Tuesday, May 1, 2012

Biographies for Children

Biographies for children are difficult to write well because the subject’s accomplishments and personality must be streamlined, simplified and made germane for a young audience. Here are some great and not-so great examples:

Claude Monet: The Painter Who Stopped the Trains
by P.I. Maltbie
Abrams, 2010

Jos. A. Smith illustrates this book with beautiful watercolor paintings of the artist Claude Monet and his world. The characters are surrounded by gorgeous landscapes and rendered in colorful period clothing, their faces brimming with personality (the rotund Monsieur le Director is my favorite).

The only disappointment is the lack of actual Monet paintings. The author’s note has only two very small reproductions of Monet's work and just one is from the Gare Saint-Lazare series which is the focus of this book. This story is great, but must be read in conjunction with a quality art book of Monet’s paintings.

Jim Henson: The Guy Who Played with Puppets
by Kathleen Krull
Random House, 2011

Not lovin’ the cover of this book: it’s too pink, the illustrators chose a particularly unfortunate hairstyle and untrimmed beard for Henson, and I won’t mention the shirt, which, yes, was probably hip at some point in the 1960s. What is really disappointing is that painters Steve Johnson and Lou Fancher don’t manage to capture the sparkle of creativity and delight in the eye of Jim Henson that is so apparent in photographs and film of the man who created the wonderful Muppets.

Krull’s text is about as uninspired as the illustrations. The composition offers nothing lyrical or creative and the vocabulary is banal. Though lacking style, the content does offer some nice information about the beginnings of Sesame Street.

There are a number of Henson biographies for children at the public library. This may not be the one to pick.

The Watcher: Jane Goodall’s Life with the Chimps
by Jeanette Winter
Schwartz & Wade, 2011

An exciting adventure story, this book follows Jane Goodall from her early childhood years as an observer of nature to her years in the African forests of Gombe, Tanzania where she began a lifelong mission to observe and protect chimpanzees.

Winter’s text is simple and sustains reader interest throughout the book. Her folk art inspired illustrations keep youngsters looking closely to try to spot the cleverly hidden chimps while a determined Jane waits and looks.

This book avoids the mere recitation of facts, which is a common trap of nonfiction. Instead, it fills the senses with Goodall’s story.

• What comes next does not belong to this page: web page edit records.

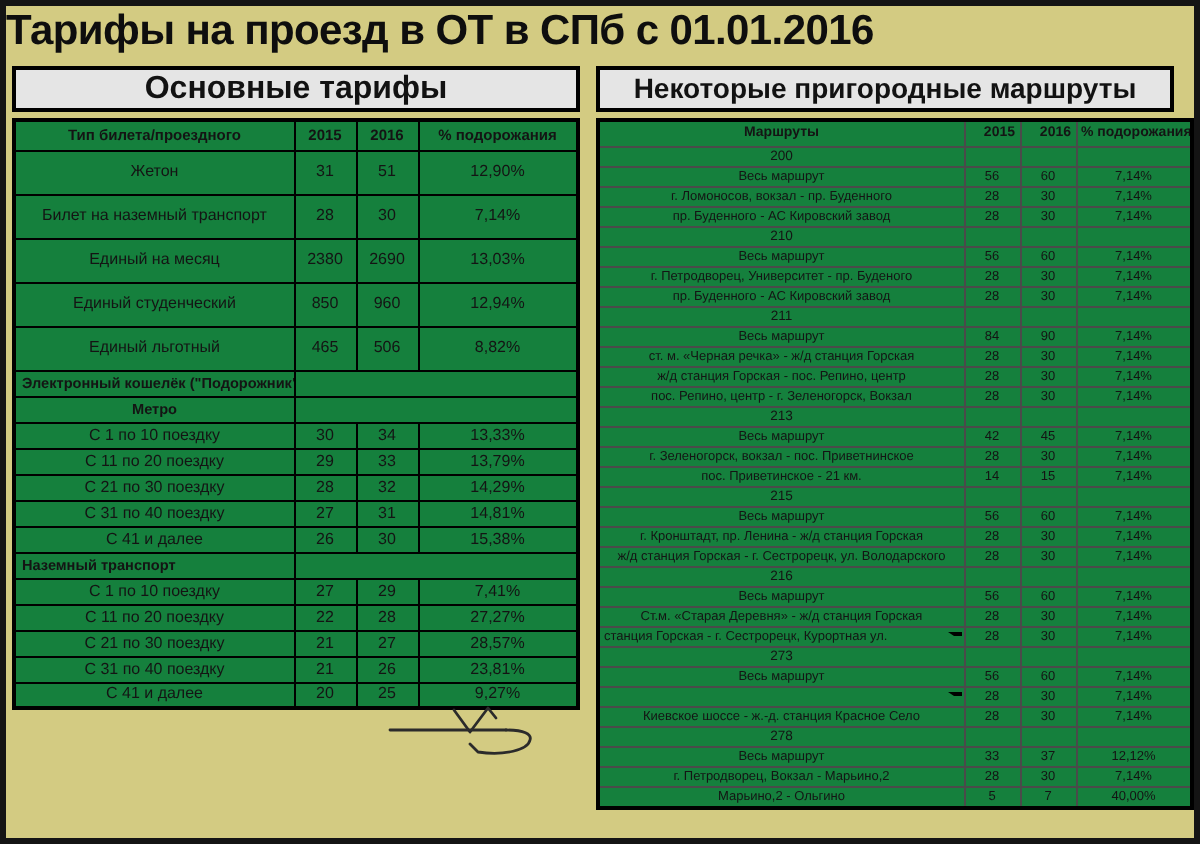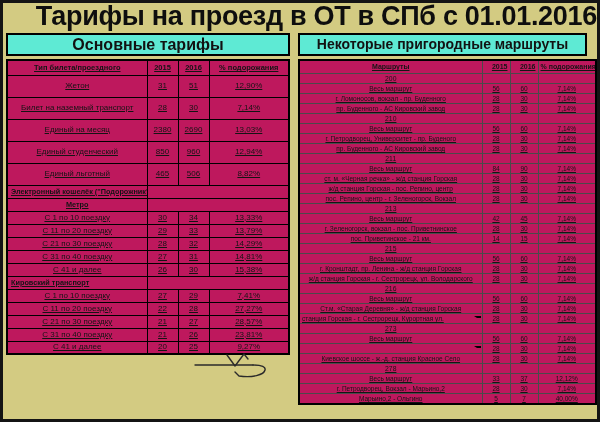--- a/index.html
+++ b/index.html
@@ -2,35 +2,35 @@
 <html><head>
 <meta charset="utf-8">
 <style>
   html,body{margin:0;padding:0;background:#888;}
   .page{
     position:relative;width:600px;height:422px;box-sizing:border-box;
     background:#d3cb82;border:3px solid #141414;overflow:hidden;
     font-family:"Liberation Sans",sans-serif;color:#141414;
   }
   .title{
-    height:27px;line-height:26px;text-align:right;
-    font-size:27px;font-weight:bold;letter-spacing:-0.3px;color:#0e0e0e;
+    height:27px;line-height:26px;text-align:left;
+    font-size:21px;font-weight:bold;letter-spacing:-0.3px;color:#0e0e0e;
   }
   .content{position:absolute;top:30px;left:3px;right:2px;bottom:3px;}
   .panel{position:absolute;top:0;bottom:0;}
   .panel-left{left:0;width:284px;}
   .panel-right{left:292px;right:8px;}
   .panel-header{
-    box-sizing:border-box;border:2px solid #000;background:#5eead4;
+    box-sizing:border-box;border:2px solid #000;background:#e5e5e5;
     height:23px;line-height:19px;text-align:center;font-weight:bold;
     margin-bottom:3px;color:#121212;
   }
   .panel-left .panel-header{font-size:16px;}
   .panel-right .panel-header{font-size:14px;}
-  table{border-collapse:collapse;width:100%;background:#be185d;table-layout:fixed;text-decoration:underline;}
+  table{border-collapse:collapse;width:100%;background:#15803d;table-layout:fixed;}
   td{box-sizing:border-box;overflow:hidden;}
   
   .t-left{border:2px solid #000;}
   .t-left td{border:1px solid #000;text-align:center;padding:0 1px;}
   .t-left td.lbl{width:140px;}
   .t-left td.y{width:31px;}
   .t-left td.pct{width:80px;}
   .t-left tr.hdr td{height:15px;font-size:7.5px;font-weight:bold;line-height:1;}
   .t-left tr.tall td{height:22px;font-size:8px;line-height:1.05;}
   .t-left tr.small td{height:13px;font-size:8px;line-height:1;}
@@ -131,21 +131,21 @@
               <td class="y">31</td>
               <td class="pct">14,81%</td>
             </tr>
             <tr class="small">
               <td class="lbl">С 41 и далее</td>
               <td class="y">26</td>
               <td class="y">30</td>
               <td class="pct">15,38%</td>
             </tr>
             <tr class="section">
-              <td class="lbl left-al">Кировский транспорт</td>
+              <td class="lbl left-al">Наземный транспорт</td>
               <td class="" colspan="3"></td>
             </tr>
             <tr class="small">
               <td class="lbl">С 1 по 10 поездку</td>
               <td class="y">27</td>
               <td class="y">29</td>
               <td class="pct">7,41%</td>
             </tr>
             <tr class="small">
               <td class="lbl">С 11 по 20 поездку</td>

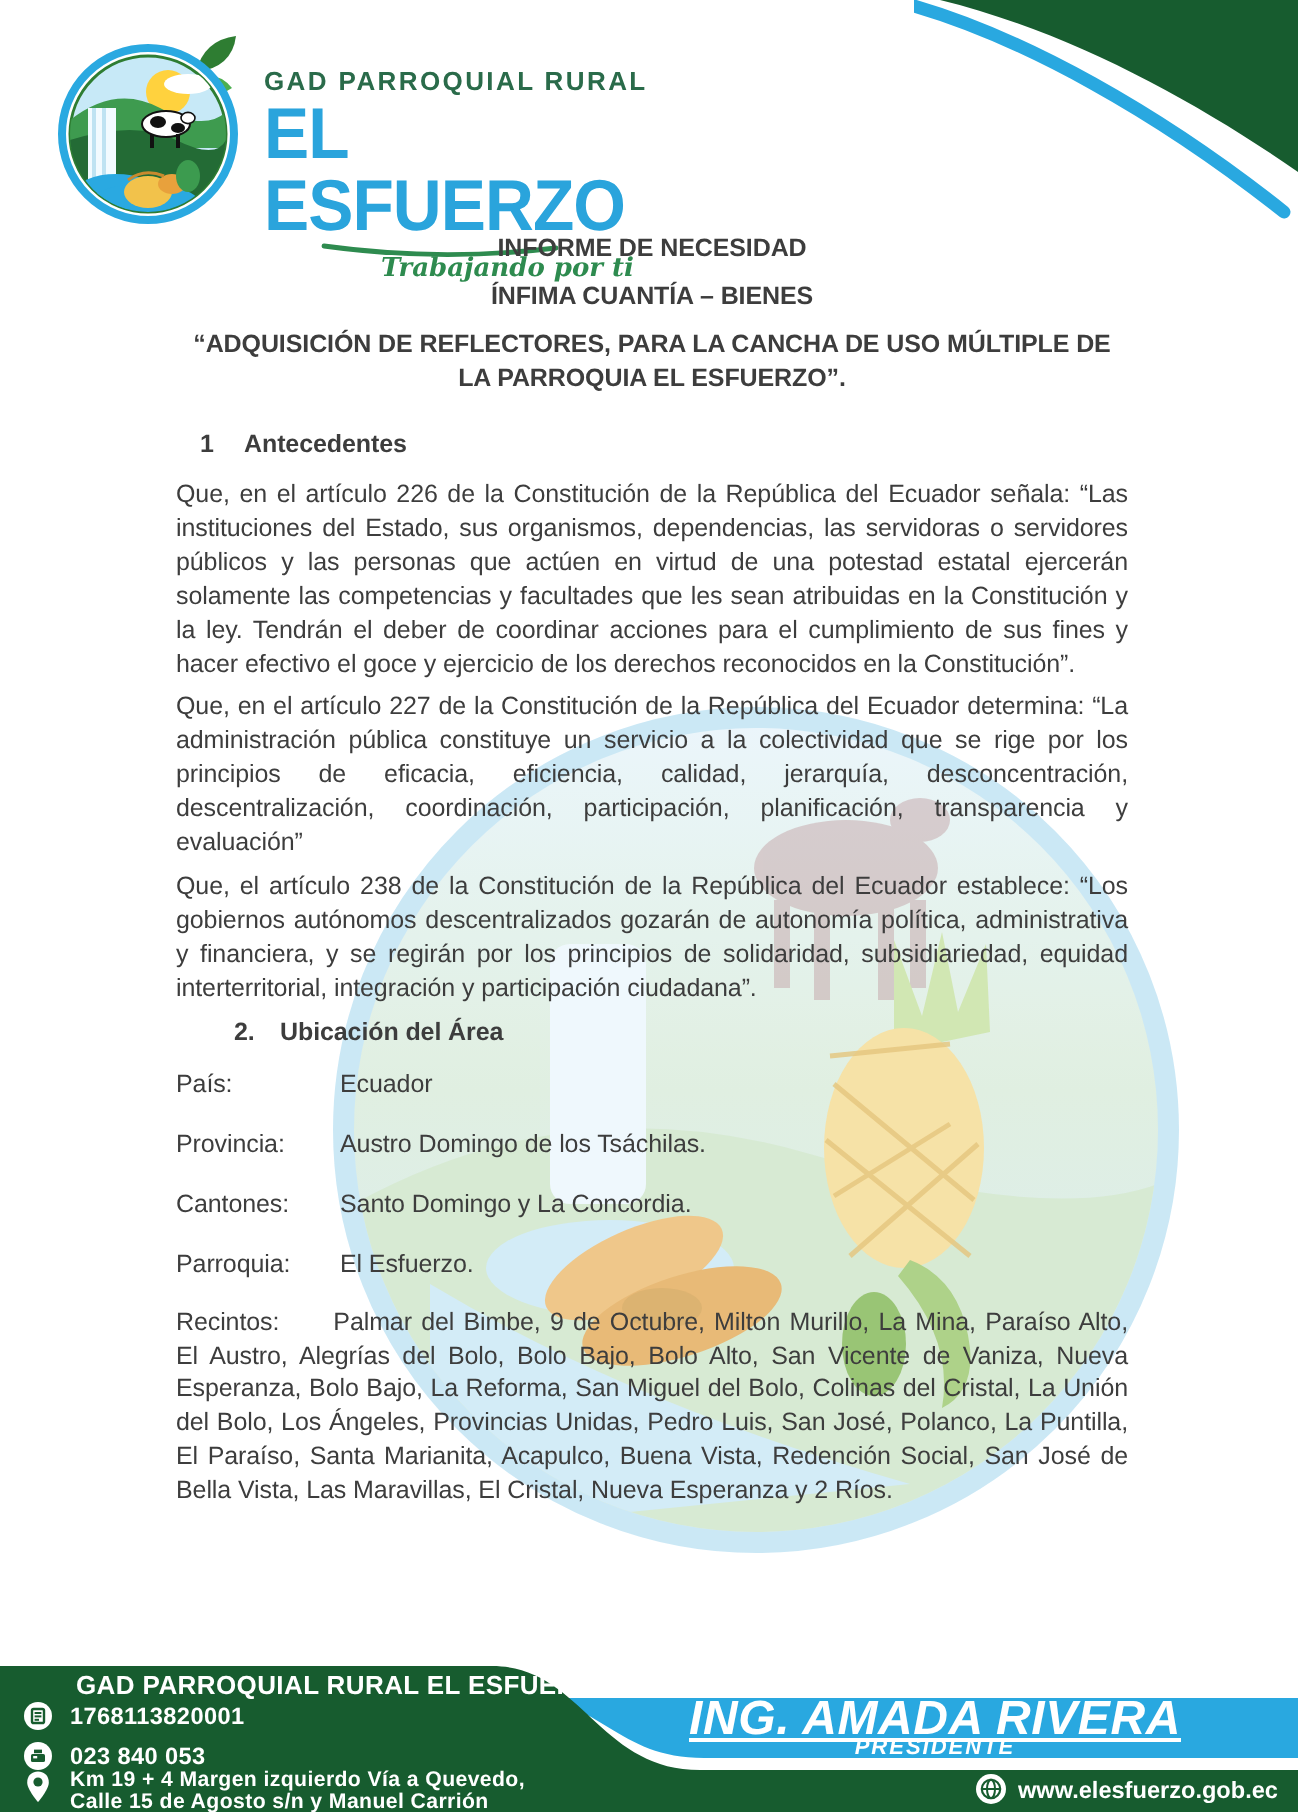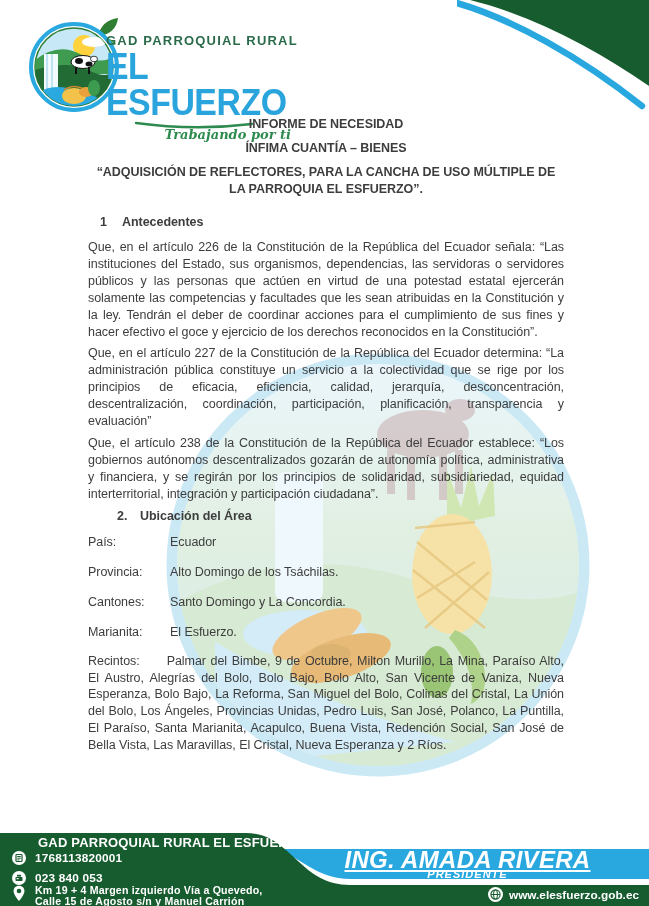--- a/index.html
+++ b/index.html
@@ -8,21 +8,21 @@
   .page { position:relative; width:649px; height:906px; background:#fff; overflow:hidden; }
 
   
   .watermark { position:absolute; left:155px; top:342px; width:446px; height:446px;
                z-index:0; opacity:.9; pointer-events:none; }
 
   
   .letterhead { position:absolute; top:0; left:0; width:649px; height:120px; z-index:2; }
   .corner-deco { position:absolute; top:0; right:0; width:192px; height:110px; }
   .logo-badge { position:absolute; left:28px; top:14px; }
-  .logo-text { position:absolute; left:106px; top:33px; width:220px; }
+  .logo-text { position:absolute; left:132px; top:33px; width:220px; }
   .org-line1 { color:#2a6b4a; font-weight:bold; font-size:13px; letter-spacing:1.2px; }
   .org-line2 { color:#2aa4dc; font-weight:800; font-size:36px; line-height:36px;
                letter-spacing:-0.5px; transform:scaleX(.94); transform-origin:left;
                margin-top:1px; }
   .logo-swoosh { display:block; margin:0 0 0 28px; }
   .tagline { color:#2e8b4f; font-size:13px; font-style:italic; font-weight:bold;
              font-family:"DejaVu Serif", serif; text-align:right; width:185px; margin-top:-2px; }
 
   
   .doc { position:absolute; left:88px; top:116px; width:476px; z-index:2;
@@ -191,28 +191,28 @@
       <span>Ubicación del Área</span>
     </div>
 
     <div class="loc-rows">
       <div class="loc-row">
         <span class="lab">País:</span>
         <span>Ecuador</span>
       </div>
       <div class="loc-row">
         <span class="lab">Provincia:</span>
-        <span>Alto Domingo de los Tsáchilas.</span>
+        <span>Austro Domingo de los Tsáchilas.</span>
       </div>
       <div class="loc-row">
         <span class="lab">Cantones:</span>
         <span>Santo Domingo y La Concordia.</span>
       </div>
       <div class="loc-row">
-        <span class="lab">Marianita:</span>
+        <span class="lab">Parroquia:</span>
         <span>El Esfuerzo.</span>
       </div>
     </div>
 
     <p class="body recintos"><span>Recintos:</span><span class="rec-gap"></span><span>Palmar del Bimbe, 9 de Octubre, Milton Murillo, La Mina, Paraíso Alto, El Austro, Alegrías del Bolo, Bolo Bajo, Bolo Alto, San Vicente de Vaniza, Nueva Esperanza, Bolo Bajo, La Reforma, San Miguel del Bolo, Colinas del Cristal, La Unión del Bolo, Los Ángeles, Provincias Unidas, Pedro Luis, San José, Polanco, La Puntilla, El Paraíso, Santa Marianita, Acapulco, Buena Vista, Redención Social, San José de Bella Vista, Las Maravillas, El Cristal, Nueva Esperanza y 2 Ríos.</span></p>
   </main>
 
   <footer class="page-footer">
     <svg class="footer-bg" viewBox="0 0 649 76" preserveAspectRatio="none">
       <path d="M262,19 H649 V49 H352 C308,49 300,19 262,19 Z" fill="#29a8e0"></path>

Mrs. Harkness and the Panda
by Alicia Potter
Knopf, 2012

In 1934, Ruth Harkness was thought to be too dainty to carry on her husband’s exploration of China in search of the elusive panda bear – after all, she was only a New York City housewife and designer of tea gowns. The fascinating and little-known story of her journey is lovingly told by Alicia Potter and illustrated to perfection in travelogue style by Melissa Sweet.

Sweet arranges maps, packing lists, post cards, coins and bits of Chinese paper with her watercolor paintings. Her collages connect readers to the expedition and help express the bewilderment and fascination Harkness may have felt in traveling to the rugged, beautiful mountains of faraway China. This is a delightful book.

A Boy Called Dickens
by Deborah Hopkins
Schwartz & Wade, 2012

Honestly, I don’t know who would read this particular book. After all, Charles Dickens’ novels are a bit too difficult to be appreciated by the picture-book crowd. And those middle readers and teens mature enough to read Dickens are not likely to be interested in a biography aimed at the four-to-nine age group.

Nevertheless, I like the narrative voice; the story of the novelist’s childhood is well told and interesting. The illustrator, John Hendrix, is familiar to readers of this column for his book about John Brown. He brings similar energy to this story. The backgrounds and scenery are well rendered, but the characters have an odd sort of Mad magazine quality to them.

The Thinking Girls Treasury of 
Dastardly Dames
various authors
Goosebottom Books, 2011

This series profiles six powerful women, from ancient Rome to twentieth-century China – women who earned nicknames such as “Bloody Mary,” and “The Maggot from Italy’s Tomb.” Some, like Cleopatra, are well known, while others, like Cixi, will be new to many young readers. The crimes and misdeeds of these six are legendary. But does a legend tell the whole story?  

Giving the series an enticingly distinctive look, Peter Malone illustrates Marie Antoinette, Agrippina, and the rest, as fashionable and forbidding. Malone uses dark, textured backgrounds to set an ominous mood and to animate photographs and artifacts so that they appear to pop off the page.

Mixed in with each woman’s story are lessons in art history, geography, culture, fashion and numismatics. Your child's history textbook doesn't look this good! This is an appealing series aimed at the 9-13 age group.

M. D. Clark hopes her biographer will be kind.